I’m reading a book. This is no easy task for an elementary school teacher.

Since the first day of school, my brain tightly shuts by 8 p.m. and my eyes by 9 p.m.

This book, though, is for my heart. What elementary school teacher (or any kind of teacher) doesn’t need a book for the heart?

A Book of Uncommon Prayer: 100 Celebrations of the Miracle and Muddle of the Ordinary by Brian Doyle is one of those kinds of books.

If anyone finds the miracle and muddle of the ordinary, it’s an elementary school teacher.

Here’s one such miracle. A quiet, thoughtful Danny, an immigrant kid from Mexico, drew and shaded a picture of a bird, an amazing picture, while he waited for his bus after school.

He did a #IWishMyTeacherKnew project for me and wrote, “I wish my teacher knew that I love to create.”

“Did you create your picture of the bird from your brain, Danny?” I asked.

“No, Mr. Barton, I created it from my heart,” he smiled.


Here’s a muddle. I was trying to get a class of fourth graders to write a who, what, when, where and why story of their best memory of summer on a deep afternoon on the third day of school. Muddle.

And here is one of those experiences that somehow combines both.

As I muddled out of my house after school to take out the trash, I miracled a flower on the rose bush. By “miracled” I mean that I slowed down, looked carefully and listened closely to the flower. And I was astonished at the beauty in the plain, the genius in the simple, and the wonder in the ordinary of it all.

Thanks Brian. Thanks Danny. Thanks, public school. I celebrate you.

A few days later, I instructed my group of fourth graders to choose three words from a character traits list to describe yourself. “Then tell me why you chose those words,” I said. “I’d like to know.”

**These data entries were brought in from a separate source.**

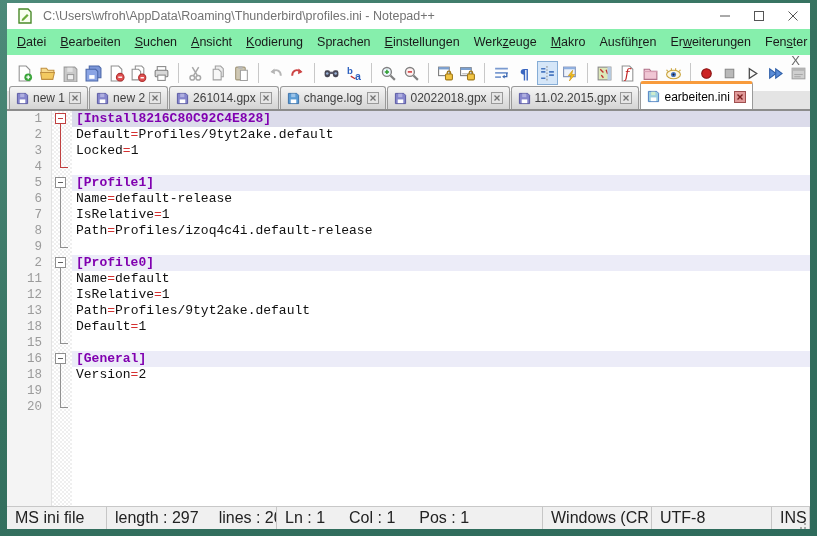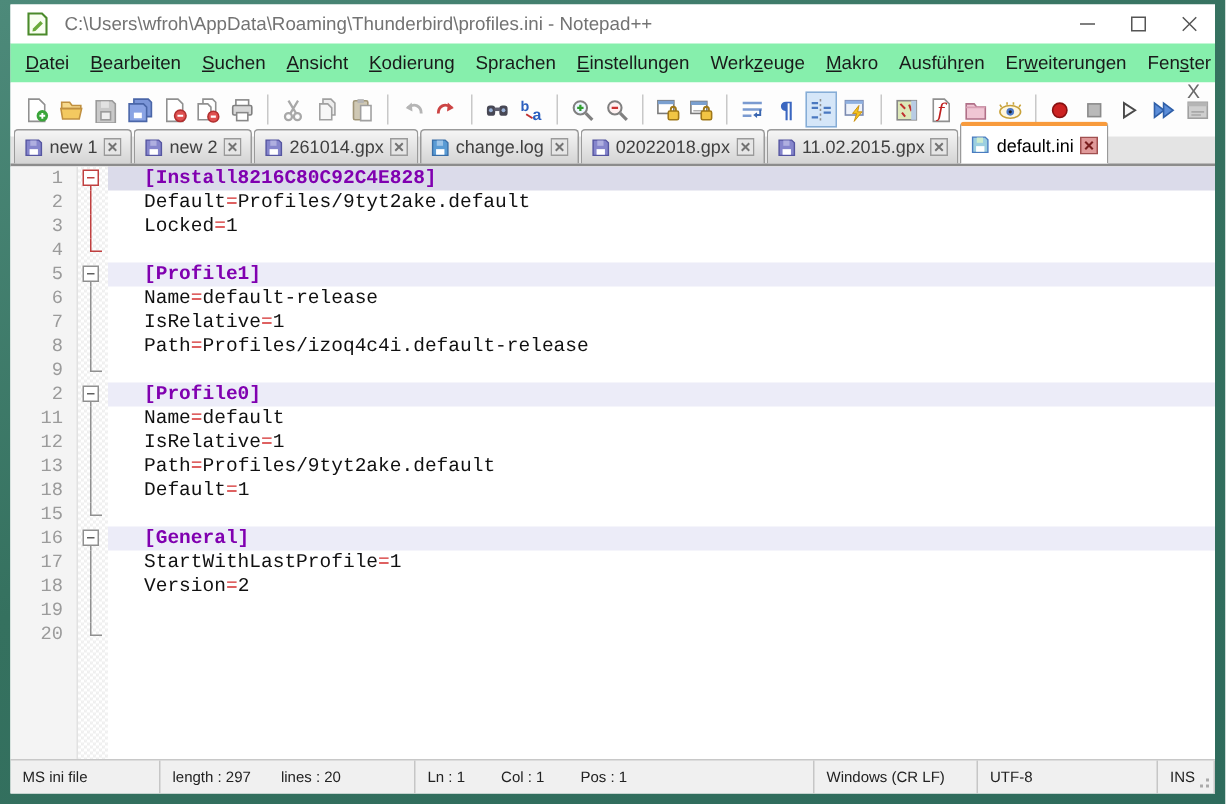--- a/index.html
+++ b/index.html
@@ -447,7 +447,7 @@
               <rect x="4.5" y="1.8" width="4.5" height="3.8" fill="#cdeccd"></rect>
             </svg>
           </span>
-          <span>default.ini</span>
+          <span>earbeiten.ini</span>
           <span class="tclose">
             <svg viewBox="0 0 12 12">
               <rect x="0.5" y="0.5" width="11" height="11" fill="#e09a9a" stroke="#a05050"></rect>

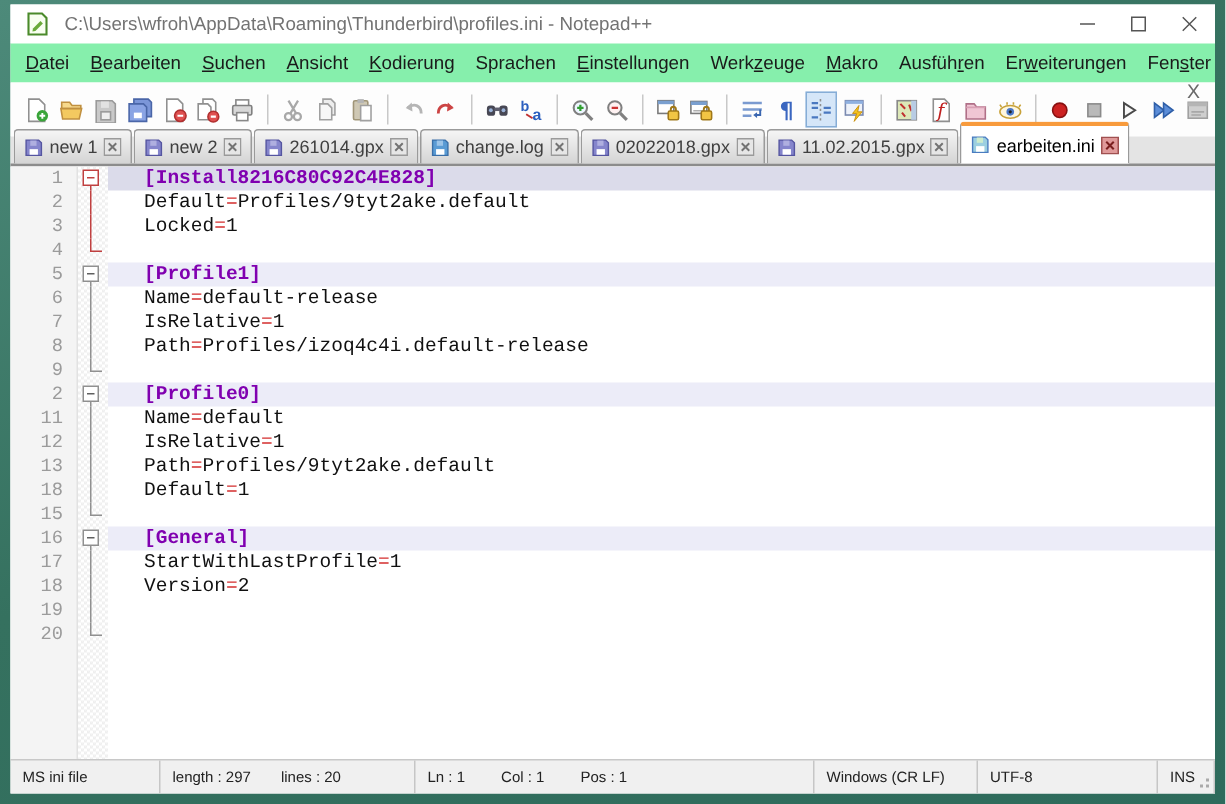--- a/index.html
+++ b/index.html
@@ -49,7 +49,7 @@
   .row{height:16px;display:flex;align-items:center;}
   .ln{width:44px;flex:0 0 auto;padding-right:9px;box-sizing:border-box;text-align:right;color:#9b9b9b;font-size:12.5px;}
   .fold{width:21px;flex:0 0 auto;position:relative;height:16px;}
-  .txt{flex:1;padding-left:24px;white-space:pre;color:#101010;height:16px;line-height:16px;}
+  .txt{flex:1;padding-left:4px;white-space:pre;color:#101010;height:16px;line-height:16px;}
   .row.secrow .txt{background:#ECECF8;}
   .row.cur .txt{background:#DBDBEA;}
   .sec{color:#8000B0;font-weight:bold;}

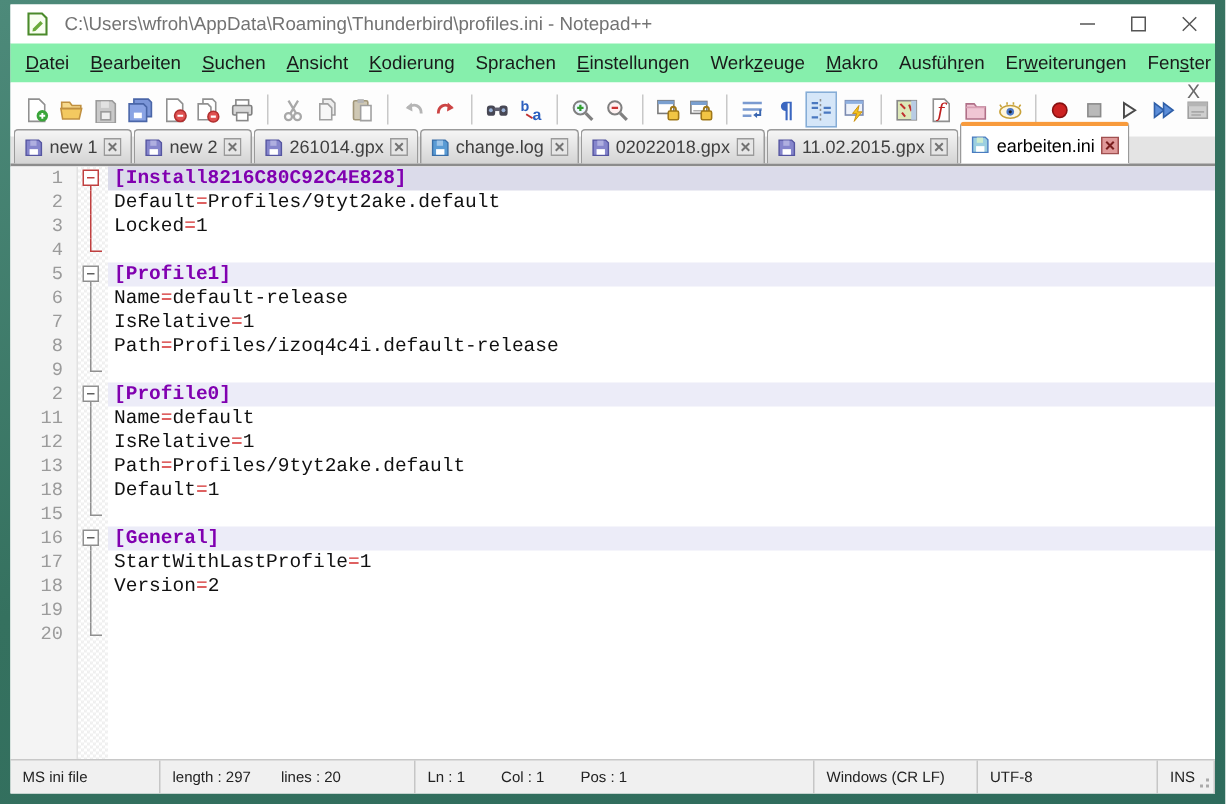--- a/index.html
+++ b/index.html
@@ -581,13 +581,6 @@
             <span class="txt"><span class="sec">[General]</span></span>
           </div>
           <div class="row">
-            <span class="ln">17</span>
-            <span class="fold">
-              <span class="fline fl-mid"></span>
-            </span>
-            <span class="txt"><span>StartWithLastProfile</span><span class="eq">=</span><span>1</span></span>
-          </div>
-          <div class="row">
             <span class="ln">18</span>
             <span class="fold">
               <span class="fline fl-mid"></span>

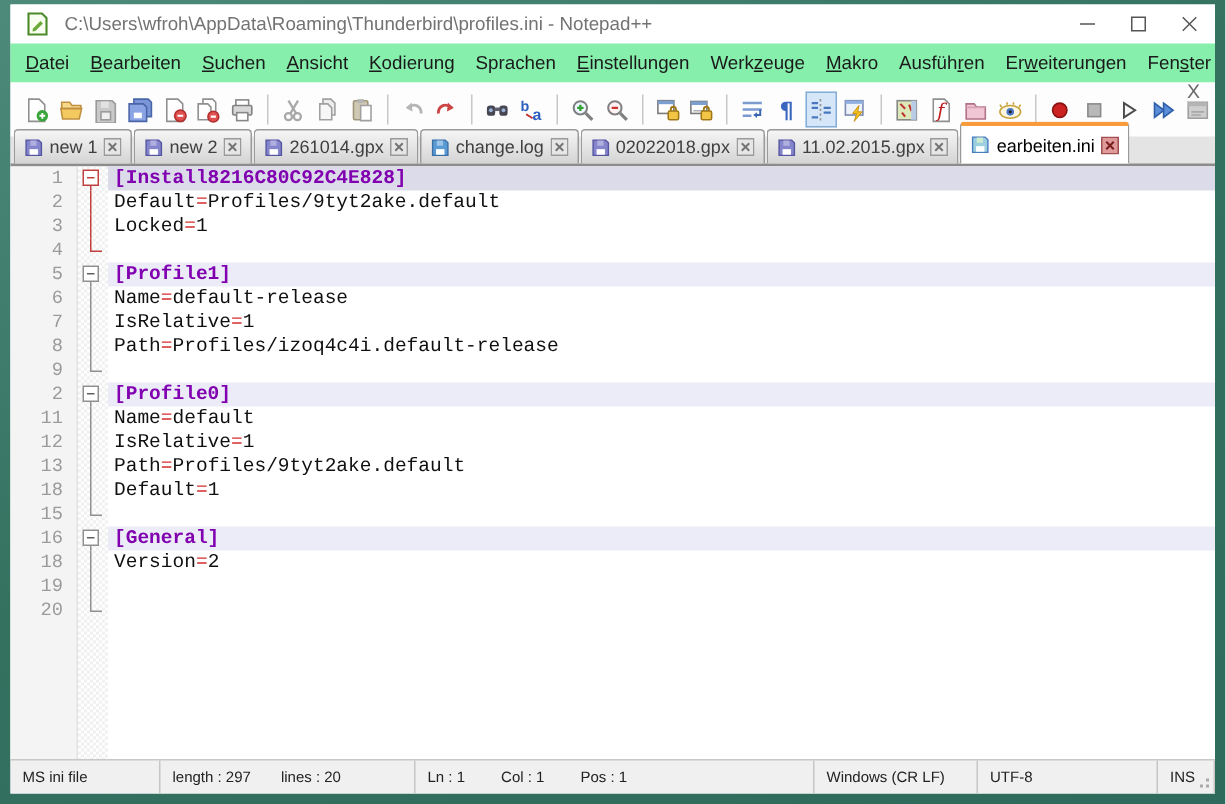--- a/index.html
+++ b/index.html
@@ -67,7 +67,7 @@
   .fl-endh.red{background:#C04040;}
 
   
-  .statusbar{height:22px;background:#F0F0F0;border-top:1px solid #C8C8C8;display:flex;align-items:center;font-size:10px;color:#222;flex:0 0 auto;position:relative;}
+  .statusbar{height:22px;background:#F0F0F0;border-top:1px solid #C8C8C8;display:flex;align-items:center;font-size:16px;color:#222;flex:0 0 auto;position:relative;}
   .scell{height:100%;display:flex;align-items:center;border-right:1px solid #C6C6C6;padding-left:8px;box-sizing:border-box;white-space:nowrap;overflow:hidden;}
   .scell:last-child{border-right:none;}
   .c1{width:100px;}.c2{width:170px;gap:20px;}.c3{width:266px;gap:24px;}.c4{width:109px;}.c5{width:120px;}.c6{flex:1;}

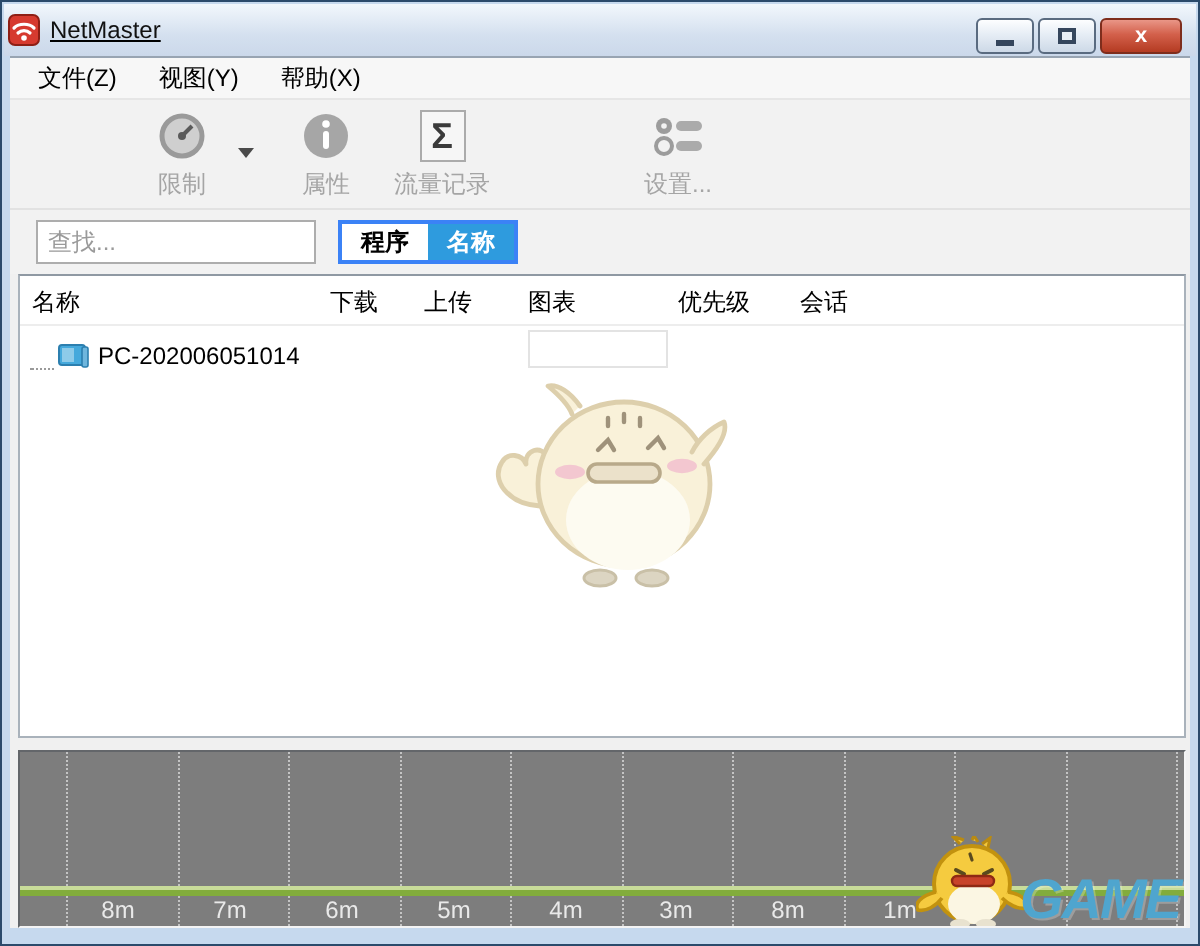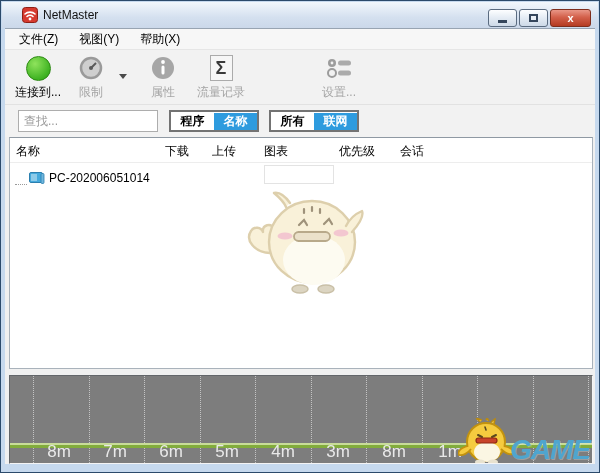--- a/index.html
+++ b/index.html
@@ -9,7 +9,7 @@
   
   .titlebar { position:absolute; left:1px; right:1px; top:1px; height:26px;
               background:linear-gradient(#F2F7FC,#D4E0EF 60%,#CBD8EA);
-              display:flex; align-items:center; padding-left:20px; }
+              display:flex; align-items:center; padding-left:2px;text-decoration:underline; }
   .app-icon { width:16px; height:16px; margin-right:5px; }
   .title-text { font-size:12px; color:#111; }
   .winbtns { position:absolute; right:7px; top:7px; display:flex; gap:2px; }

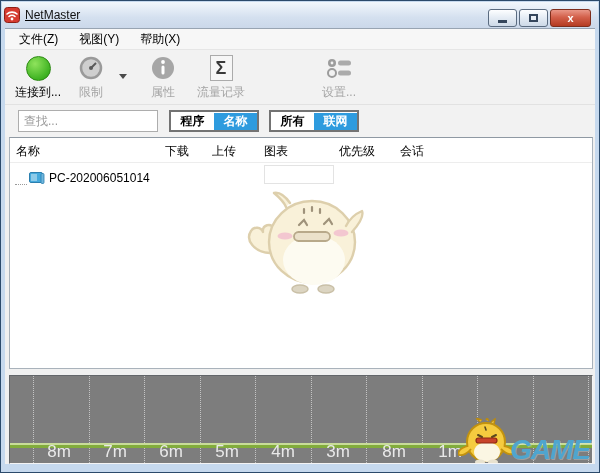--- a/index.html
+++ b/index.html
@@ -119,12 +119,6 @@
     </div>
 
     <div class="toolbar">
-      <div class="tbtn" style="left:4px;width:58px;">
-        <div class="ticon">
-            <div class="green-ball"></div>
-          </div>
-        <div class="tlabel on">连接到...</div>
-      </div>
       <div class="tbtn" style="left:62px;width:48px;">
         <div class="ticon">
           <svg width="24" height="24" viewBox="0 0 24 24">

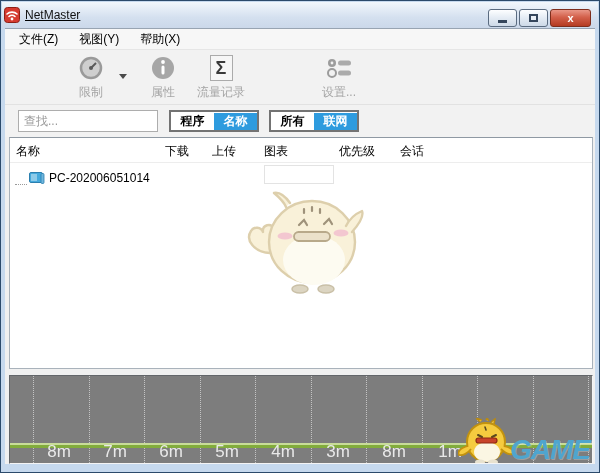--- a/index.html
+++ b/index.html
@@ -51,8 +51,8 @@
             border:1px solid #ADADAD; background:#fff; font-size:12px; padding:0 5px;
             color:#333; font-family:"Liberation Sans", sans-serif; }
   .search::placeholder { color:#9A9A9A; }
-  .toggle { position:absolute; top:5px; height:22px; border:2px solid #737373; display:flex;
-            background:#fff;align-items:flex-end; }
+  .toggle { position:absolute; top:5px; height:22px; border:2px solid #3b82f6; display:flex;
+            background:#fff; }
   .tseg { width:43px; font-size:12px; font-weight:bold; display:flex; align-items:center;
           justify-content:center; color:#000; background:#fff; }
   .tseg.sel { background:#2E9BDE; color:#fff; }

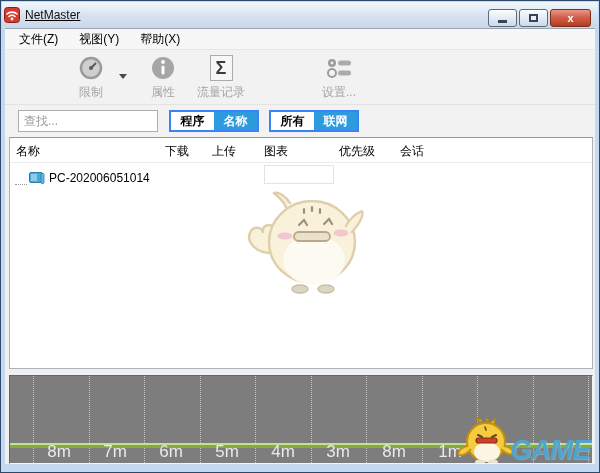--- a/index.html
+++ b/index.html
@@ -166,10 +166,6 @@
         <div class="tseg">程序</div>
         <div class="tseg sel">名称</div>
       </div>
-      <div class="toggle" style="left:264px;">
-        <div class="tseg">所有</div>
-        <div class="tseg sel">联网</div>
-      </div>
     </div>
 
     <div class="tablepanel">

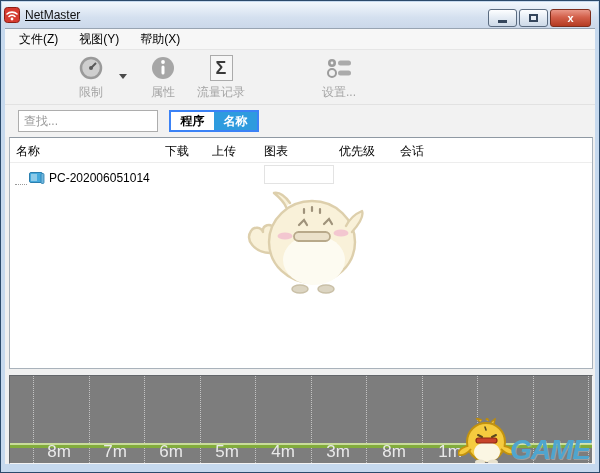--- a/index.html
+++ b/index.html
@@ -78,7 +78,7 @@
   .greenline .hi { height:2px; background:#C8DC99; }
   .greenline .lo { height:3px; background:#82AC3C; }
   .tlab { position:absolute; bottom:1px; width:30px; text-align:center;
-          font-size:17px; color:#E9E9E9; }
+          font-size:12px; color:#E9E9E9; }
   .logo { position:absolute; right:2px; bottom:-3px; display:flex; align-items:flex-end; }
   .logo-3dm  { font-size:28px; font-weight:bold; font-style:italic; color:#D6492E;
                letter-spacing:-1px; text-shadow:1px 1px 0 rgba(255,255,255,0.25); }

“Would anyone like to share one of your words?” I prompted. Danny looked silently and thoughtfully at the words, then raised his hand.

He has a speech impediment and speaks in a wonderful blend of Spanish and English. I love to see his courage and hear his voice when he speaks.

“I chose the word ‘simple,’” he said, “Because there’s nothing special about me.”

I looked silently and thoughtfully at his words, at him. Sometimes my heart fills with … what? Wonder? Astonishment? Marvel? Yes, all these things, as I stand in the middle of my classroom in the midst of life.

After a moment of silence, I spoke. “Oh, Danny,” I said, “Simple is one of my favorite words! People who are simple are salt of the earth people. They give flavor to the world.”

“One of my favorite people, Albert Einstein, said, ‘If you can’t explain it simply, you don’t understand it well enough,’” I continued. “Simple is a special word. And you are a salt of the earth, Albert Einsteiny, special kind of person!”

Cintia raised her hand. “Danny, you’re on the morning news team,” she said. “You have a lot of courage. You do a great job. You are a special person.”

After raising his hand, Garrett said, “Danny, I couldn’t ask for a more loyal friend than you. You are a special person.”

Jayden raised her hand next. “Danny, when I dropped my pencil box in the hallway, you stopped, bent down and helped me pick it up. You are a special person,” she said.

And as I looked into his earthy brown eyes, I saw his heart filling with … what? Wonder. Astonishment. Marvel.

The miraculous and the mundane, the simple and the extraordinary – all experienced, navigated and cherished in a typical day in public school.